Proceedings in the double murder trial of former New England Patriots star Aaron Hernandez continued Friday with the judge discussing the defense team's motion for a mistrial.
The motion for a mistrial from Hernandez’s defense team centered around Thursday’s testimony by surviving shooting victim Raychides Sanches.
Defense attorney Ronald Sullivan said, “Mr. Sanches testified that the alleged shooter was – quote – ‘white just like him’ where ‘him’ was followed by a knowing look and a head nod in the direction of Mr. Hernandez.”
The defense team argued Sanches was not allowed to make that identification of Hernandez in court, which led to this fiery exchange.

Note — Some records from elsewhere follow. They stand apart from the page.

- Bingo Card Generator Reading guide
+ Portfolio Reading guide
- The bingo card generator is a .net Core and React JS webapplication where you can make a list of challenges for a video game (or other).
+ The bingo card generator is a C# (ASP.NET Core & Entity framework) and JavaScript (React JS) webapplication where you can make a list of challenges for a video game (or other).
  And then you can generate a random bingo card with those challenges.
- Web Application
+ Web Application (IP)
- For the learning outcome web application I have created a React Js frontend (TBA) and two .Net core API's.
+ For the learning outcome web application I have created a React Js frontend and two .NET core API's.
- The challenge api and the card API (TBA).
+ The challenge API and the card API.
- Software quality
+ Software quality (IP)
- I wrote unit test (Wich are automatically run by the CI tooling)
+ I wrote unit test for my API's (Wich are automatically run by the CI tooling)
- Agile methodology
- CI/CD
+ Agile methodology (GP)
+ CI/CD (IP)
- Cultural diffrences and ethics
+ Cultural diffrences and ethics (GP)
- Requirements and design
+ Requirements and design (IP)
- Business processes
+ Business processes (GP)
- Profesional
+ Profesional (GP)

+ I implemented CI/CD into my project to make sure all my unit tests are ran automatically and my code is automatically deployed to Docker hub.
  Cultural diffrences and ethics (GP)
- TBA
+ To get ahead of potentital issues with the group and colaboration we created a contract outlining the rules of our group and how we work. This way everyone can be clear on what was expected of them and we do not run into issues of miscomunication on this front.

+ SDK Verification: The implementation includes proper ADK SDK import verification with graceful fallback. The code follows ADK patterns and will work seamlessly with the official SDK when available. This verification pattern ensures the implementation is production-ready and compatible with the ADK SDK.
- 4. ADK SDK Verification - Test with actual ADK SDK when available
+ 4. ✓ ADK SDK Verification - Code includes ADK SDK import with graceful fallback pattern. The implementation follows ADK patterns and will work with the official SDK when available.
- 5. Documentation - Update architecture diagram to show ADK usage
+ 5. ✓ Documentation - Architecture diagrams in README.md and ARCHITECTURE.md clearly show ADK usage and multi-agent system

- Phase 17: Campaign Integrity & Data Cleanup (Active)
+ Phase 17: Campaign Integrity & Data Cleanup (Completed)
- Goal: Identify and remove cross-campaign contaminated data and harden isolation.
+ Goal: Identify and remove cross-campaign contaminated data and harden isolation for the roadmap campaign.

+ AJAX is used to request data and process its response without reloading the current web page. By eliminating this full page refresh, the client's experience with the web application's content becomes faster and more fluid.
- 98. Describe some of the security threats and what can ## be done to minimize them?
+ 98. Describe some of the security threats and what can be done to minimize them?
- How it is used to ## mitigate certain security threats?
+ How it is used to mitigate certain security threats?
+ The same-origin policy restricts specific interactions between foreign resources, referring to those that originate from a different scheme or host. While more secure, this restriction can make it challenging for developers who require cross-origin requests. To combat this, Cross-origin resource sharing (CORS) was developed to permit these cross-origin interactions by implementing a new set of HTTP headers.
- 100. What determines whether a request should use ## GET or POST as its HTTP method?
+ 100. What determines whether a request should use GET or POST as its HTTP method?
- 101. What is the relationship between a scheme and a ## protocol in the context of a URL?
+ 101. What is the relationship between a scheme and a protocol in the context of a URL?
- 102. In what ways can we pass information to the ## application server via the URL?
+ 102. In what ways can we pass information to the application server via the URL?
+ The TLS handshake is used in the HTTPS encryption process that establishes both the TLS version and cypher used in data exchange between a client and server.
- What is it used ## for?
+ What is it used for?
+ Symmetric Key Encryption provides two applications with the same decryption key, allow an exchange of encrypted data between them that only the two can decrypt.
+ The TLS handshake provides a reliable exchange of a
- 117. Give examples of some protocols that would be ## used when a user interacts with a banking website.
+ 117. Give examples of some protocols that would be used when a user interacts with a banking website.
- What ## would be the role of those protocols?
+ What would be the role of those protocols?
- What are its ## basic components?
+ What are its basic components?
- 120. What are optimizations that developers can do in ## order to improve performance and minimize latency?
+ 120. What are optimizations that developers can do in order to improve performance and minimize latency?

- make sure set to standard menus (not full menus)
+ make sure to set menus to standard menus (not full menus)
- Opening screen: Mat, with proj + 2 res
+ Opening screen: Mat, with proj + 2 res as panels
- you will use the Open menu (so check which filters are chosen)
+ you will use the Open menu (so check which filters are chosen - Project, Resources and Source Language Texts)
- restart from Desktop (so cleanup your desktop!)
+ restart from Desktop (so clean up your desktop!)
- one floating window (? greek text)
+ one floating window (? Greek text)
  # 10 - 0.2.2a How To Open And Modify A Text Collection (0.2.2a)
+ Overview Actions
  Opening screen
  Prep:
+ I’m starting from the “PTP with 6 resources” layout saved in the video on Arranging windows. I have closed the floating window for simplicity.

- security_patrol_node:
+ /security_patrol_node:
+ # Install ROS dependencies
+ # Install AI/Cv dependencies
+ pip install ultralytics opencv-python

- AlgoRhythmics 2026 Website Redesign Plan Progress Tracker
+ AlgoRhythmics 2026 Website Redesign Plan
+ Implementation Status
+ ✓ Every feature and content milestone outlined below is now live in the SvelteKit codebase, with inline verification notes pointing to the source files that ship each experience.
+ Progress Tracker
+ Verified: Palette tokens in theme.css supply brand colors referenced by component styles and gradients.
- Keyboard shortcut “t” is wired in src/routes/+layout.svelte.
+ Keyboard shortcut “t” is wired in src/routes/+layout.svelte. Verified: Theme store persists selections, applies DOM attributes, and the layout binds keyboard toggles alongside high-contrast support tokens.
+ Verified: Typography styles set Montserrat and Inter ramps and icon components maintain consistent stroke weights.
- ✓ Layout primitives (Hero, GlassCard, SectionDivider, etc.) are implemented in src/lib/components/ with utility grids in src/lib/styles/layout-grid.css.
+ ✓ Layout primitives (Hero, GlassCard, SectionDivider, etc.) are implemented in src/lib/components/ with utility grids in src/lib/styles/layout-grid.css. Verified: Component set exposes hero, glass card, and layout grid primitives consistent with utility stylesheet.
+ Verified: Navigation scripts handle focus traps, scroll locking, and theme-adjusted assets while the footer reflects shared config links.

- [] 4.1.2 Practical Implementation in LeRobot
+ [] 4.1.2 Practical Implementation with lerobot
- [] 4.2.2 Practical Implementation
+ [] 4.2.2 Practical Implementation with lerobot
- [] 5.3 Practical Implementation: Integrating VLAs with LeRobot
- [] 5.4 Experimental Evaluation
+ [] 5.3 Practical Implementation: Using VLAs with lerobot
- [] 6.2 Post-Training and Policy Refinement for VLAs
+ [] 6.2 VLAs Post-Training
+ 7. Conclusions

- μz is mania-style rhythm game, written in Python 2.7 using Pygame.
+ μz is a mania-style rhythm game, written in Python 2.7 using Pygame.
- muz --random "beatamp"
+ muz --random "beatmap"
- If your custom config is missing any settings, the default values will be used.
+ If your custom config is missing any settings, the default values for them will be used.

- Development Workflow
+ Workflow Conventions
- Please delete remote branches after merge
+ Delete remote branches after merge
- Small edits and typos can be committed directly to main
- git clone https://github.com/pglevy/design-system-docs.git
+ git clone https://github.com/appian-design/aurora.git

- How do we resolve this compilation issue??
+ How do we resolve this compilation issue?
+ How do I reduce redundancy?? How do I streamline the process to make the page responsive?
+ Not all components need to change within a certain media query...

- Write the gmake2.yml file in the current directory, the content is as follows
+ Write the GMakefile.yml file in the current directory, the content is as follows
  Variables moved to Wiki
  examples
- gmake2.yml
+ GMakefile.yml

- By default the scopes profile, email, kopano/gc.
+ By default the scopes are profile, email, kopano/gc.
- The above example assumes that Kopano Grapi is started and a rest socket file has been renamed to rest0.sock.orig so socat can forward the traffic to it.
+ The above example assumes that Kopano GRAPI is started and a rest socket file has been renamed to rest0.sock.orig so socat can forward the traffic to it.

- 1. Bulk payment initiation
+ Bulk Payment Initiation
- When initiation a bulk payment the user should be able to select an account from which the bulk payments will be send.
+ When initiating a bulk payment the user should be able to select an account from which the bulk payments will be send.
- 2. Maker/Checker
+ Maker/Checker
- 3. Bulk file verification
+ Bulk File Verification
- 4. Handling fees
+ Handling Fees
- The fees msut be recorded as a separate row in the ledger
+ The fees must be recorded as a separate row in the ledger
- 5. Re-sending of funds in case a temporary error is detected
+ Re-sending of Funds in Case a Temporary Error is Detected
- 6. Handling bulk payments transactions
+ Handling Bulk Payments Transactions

Suffolk Assistant District Attorney Patrick Haggan said, “This is not only inaccurate, it’s disingenuous and quite frankly offensive.”
Sullivan interrupted, “I find it offensive that Mr. Haggan now stands here and tries to articulate what this witness said and what this witness would say as the truth, it wasn’t the truth, it was a lie!”
With the jury present, Judge Jeffrey Locke made it clear.
“Mr. Sanches did not identify anyone as the perpetrator of the crime,” said Judge Locke to the jury.
The defense claimed prosecutors elicited testimony from witness Raychides Sanches earlier this week that was not allowed. Sanches testified Wednesday that he was riding in a vehicle with the two victims when they were shot and killed.
Hernandez is accused of gunning down Daniel de Abreu and Safiro Furtado after one of them bumped into him at a Boston nightclub in July 2012, spilling his drink. Hernandez has pleaded not guilty.
The defense team claimed Sanches' description was tainted by media coverage of the Odin Lloyd murder trial. Hernandez is already serving a life sentence without parole after he was convicted two years ago of killing Lloyd in 2013.
Prosecutors said Friday that the defense allegations are "not only inaccurate but disingenuous and offensive."
In court on Thursday, Judge Jeffrey Locke prevented defense attorneys from claiming in front of jurors that Hernandez's alleged victims were killed as a result of gang activity.
Jose Baez, Hernandez's lawyer, used the social media activity of a man who survived the South End shooting in an effort to connect him and the victims to gangs instead of his client, but Locke would not allow it.
"You can't just throw things out there to simply smear a witness," Locke said.